The records:
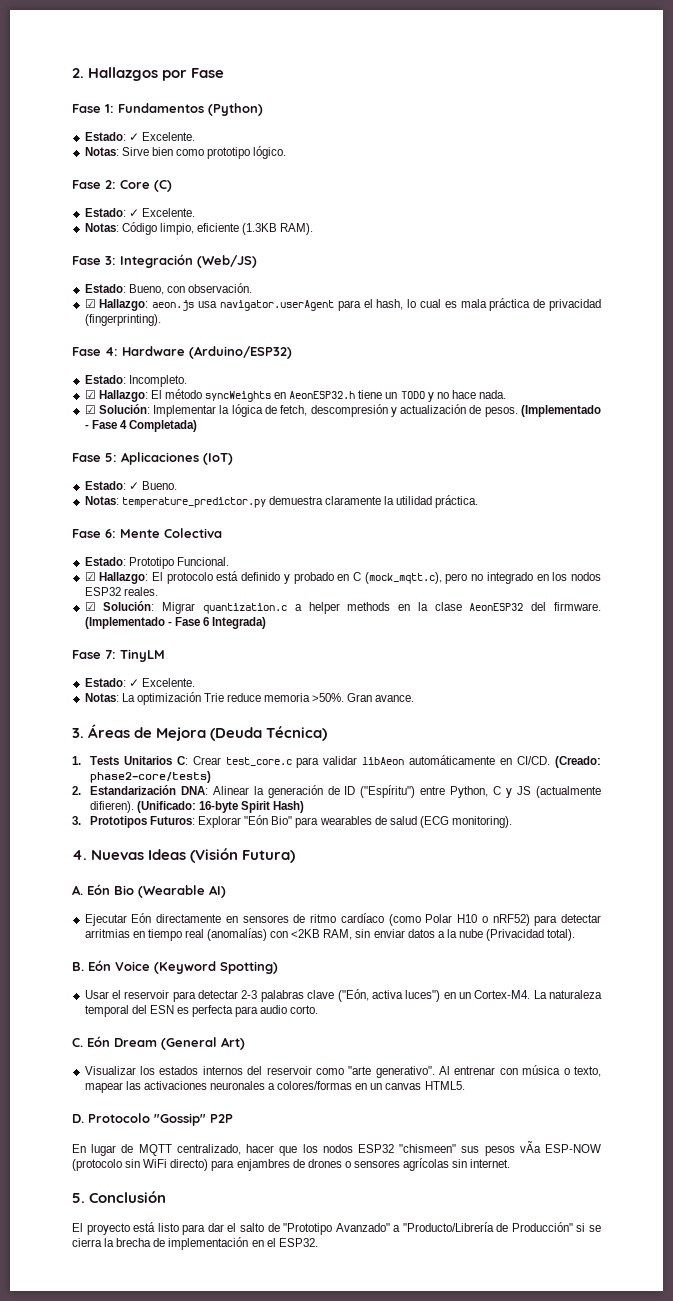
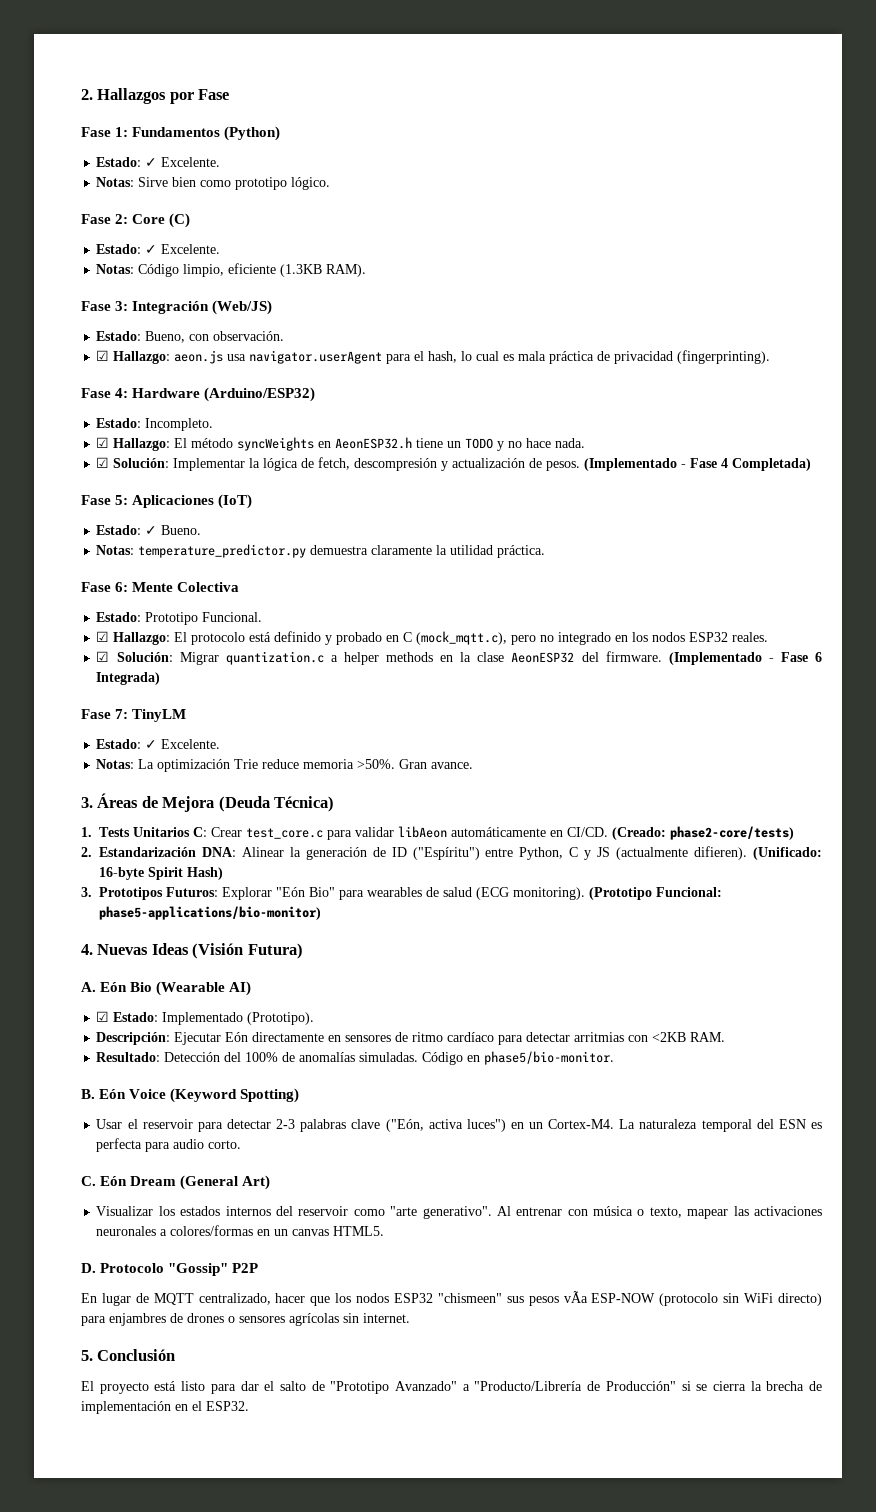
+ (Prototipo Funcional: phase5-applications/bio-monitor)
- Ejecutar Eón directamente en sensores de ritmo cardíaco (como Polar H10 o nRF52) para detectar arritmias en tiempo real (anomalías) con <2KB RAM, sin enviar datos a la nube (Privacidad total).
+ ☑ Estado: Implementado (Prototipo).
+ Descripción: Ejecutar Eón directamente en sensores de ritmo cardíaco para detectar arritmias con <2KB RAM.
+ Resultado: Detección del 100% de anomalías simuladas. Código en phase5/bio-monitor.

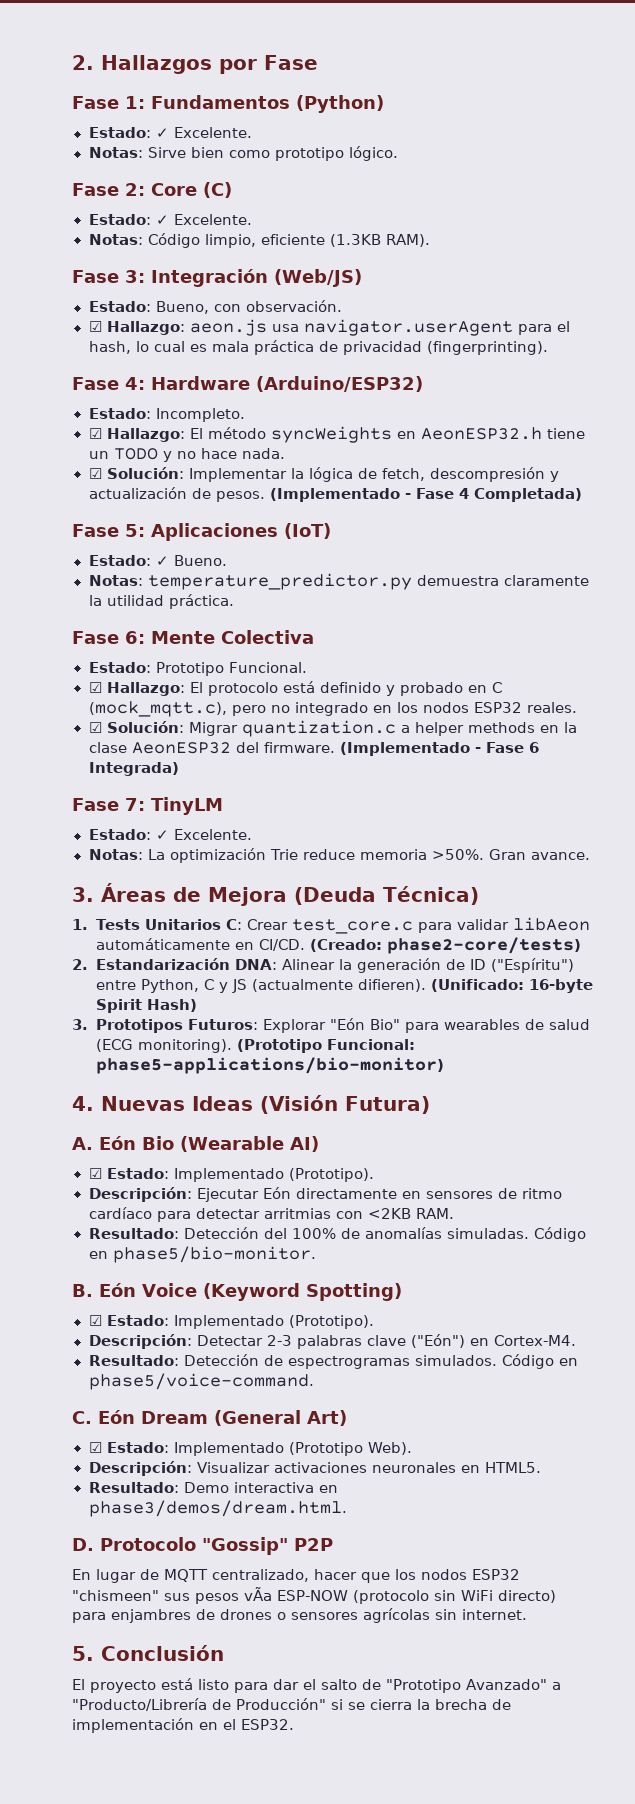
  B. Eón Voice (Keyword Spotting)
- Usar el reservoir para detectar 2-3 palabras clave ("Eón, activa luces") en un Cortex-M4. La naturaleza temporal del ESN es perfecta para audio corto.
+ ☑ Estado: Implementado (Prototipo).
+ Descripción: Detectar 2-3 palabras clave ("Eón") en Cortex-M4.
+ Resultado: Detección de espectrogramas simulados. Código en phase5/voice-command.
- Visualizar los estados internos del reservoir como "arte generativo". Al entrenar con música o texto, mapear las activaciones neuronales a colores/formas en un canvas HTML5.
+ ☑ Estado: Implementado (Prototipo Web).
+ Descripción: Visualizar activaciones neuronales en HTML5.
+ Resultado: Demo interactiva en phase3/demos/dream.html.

* * *

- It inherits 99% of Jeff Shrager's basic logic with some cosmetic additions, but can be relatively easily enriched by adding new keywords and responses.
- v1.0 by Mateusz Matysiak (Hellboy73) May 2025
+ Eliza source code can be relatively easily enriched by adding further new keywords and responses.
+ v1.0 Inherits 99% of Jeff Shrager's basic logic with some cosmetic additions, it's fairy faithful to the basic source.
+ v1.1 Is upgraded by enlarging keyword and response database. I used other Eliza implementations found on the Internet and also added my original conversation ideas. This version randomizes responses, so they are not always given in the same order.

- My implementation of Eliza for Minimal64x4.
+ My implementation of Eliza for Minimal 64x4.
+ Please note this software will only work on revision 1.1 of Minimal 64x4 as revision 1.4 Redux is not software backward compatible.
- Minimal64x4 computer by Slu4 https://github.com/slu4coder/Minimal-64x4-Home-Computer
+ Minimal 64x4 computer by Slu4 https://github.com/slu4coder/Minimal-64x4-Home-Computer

Task objective: Bring together every line in the entries that holds the string "some".

Answer to the exercise:
- It inherits 99% of Jeff Shrager's basic logic with some cosmetic additions, but can be relatively easily enriched by adding new keywords and responses.
+ v1.0 Inherits 99% of Jeff Shrager's basic logic with some cosmetic additions, it's fairy faithful to the basic source.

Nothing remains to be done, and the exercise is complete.